Scan the records for the word "specific". Copy each line that includes it.

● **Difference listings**
▽
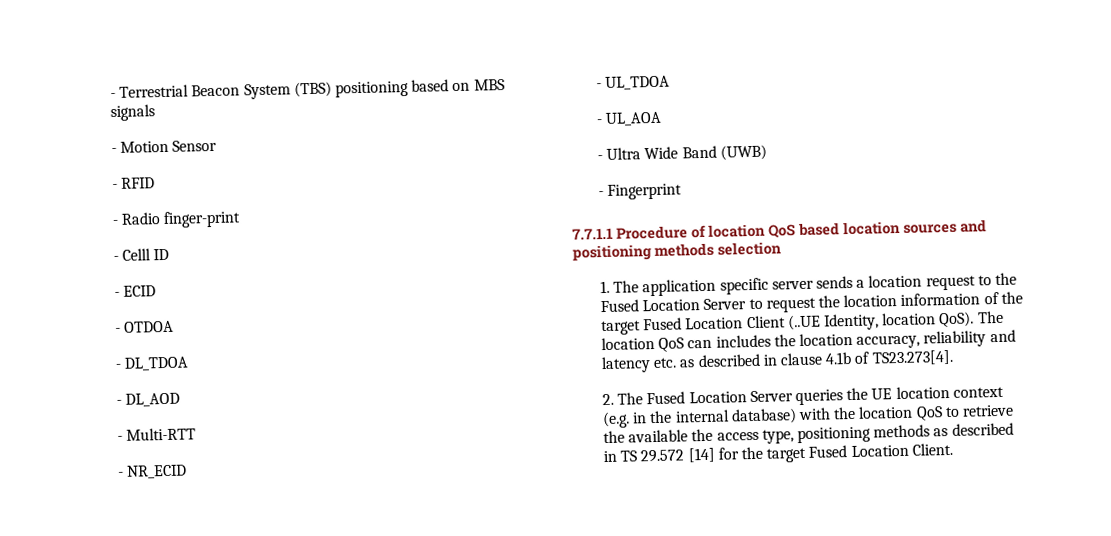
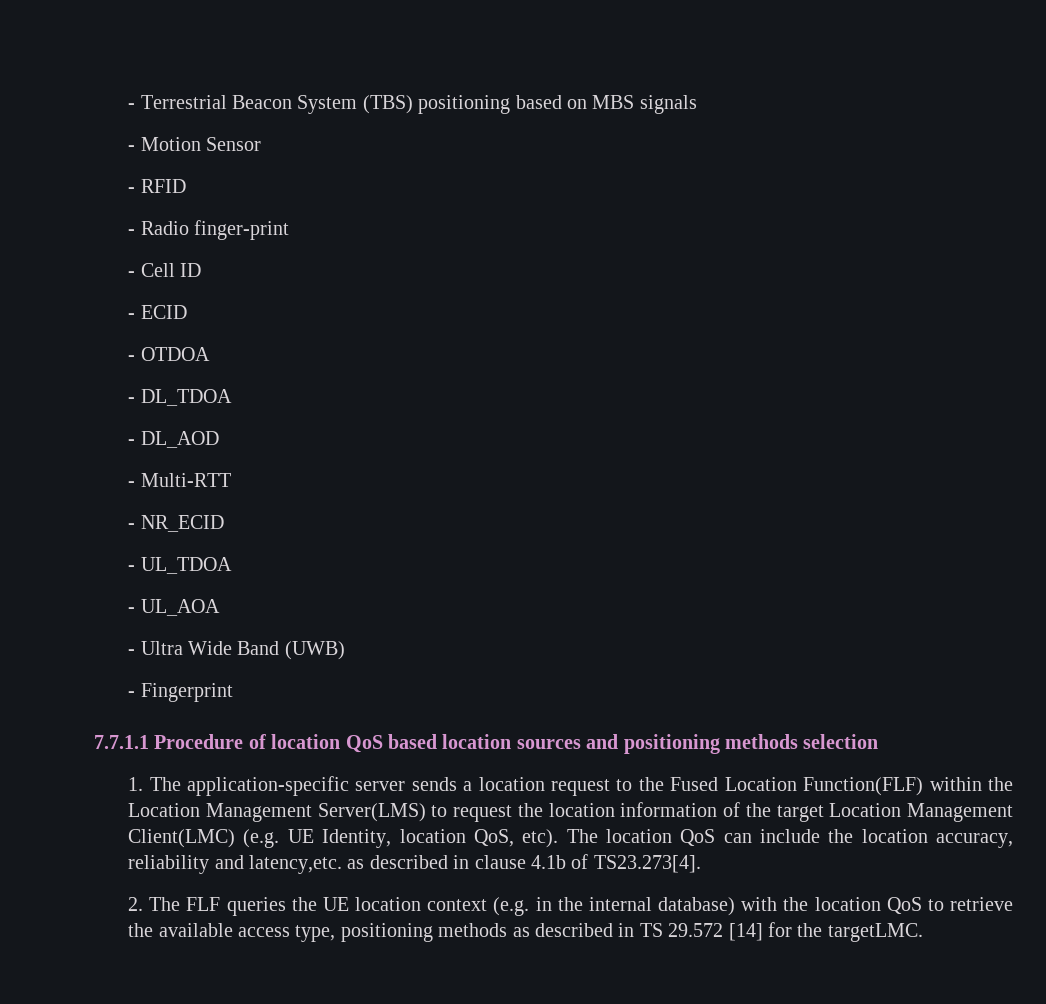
- - Celll ID
+ - Cell ID
- 1. The application specific server sends a location request to the Fused Location Server to request the location information of the target Fused Location Client (..UE Identity, location QoS).
+ 1. The application-specific server sends a location request to the Fused Location Function(FLF) within the Location Management Server(LMS) to request the location information of the target Location Management Client(LMC) (e.g. UE Identity, location QoS, etc).
- The location QoS can includes the location accuracy, reliability and latency etc. as described in clause 4.1b of TS23.273[4].
+ The location QoS can include the location accuracy, reliability and latency,etc. as described in clause 4.1b of TS23.273[4].
- 2. The Fused Location Server queries the UE location context (e.g. in the internal database) with the location QoS to retrieve the available the access type, positioning methods as described in TS 29.572 [14] for the target Fused Location Client.
+ 2. The FLF queries the UE location context (e.g. in the internal database) with the location QoS to retrieve the available access type, positioning methods as described in TS 29.572 [14] for the targetLMC.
△
● **Solution to this problem**
- 1. The application specific server sends a location request to the Fused Location Server to request the location information of the target Fused Location Client (..UE Identity, location QoS).
+ 1. The application-specific server sends a location request to the Fused Location Function(FLF) within the Location Management Server(LMS) to request the location information of the target Location Management Client(LMC) (e.g. UE Identity, location QoS, etc).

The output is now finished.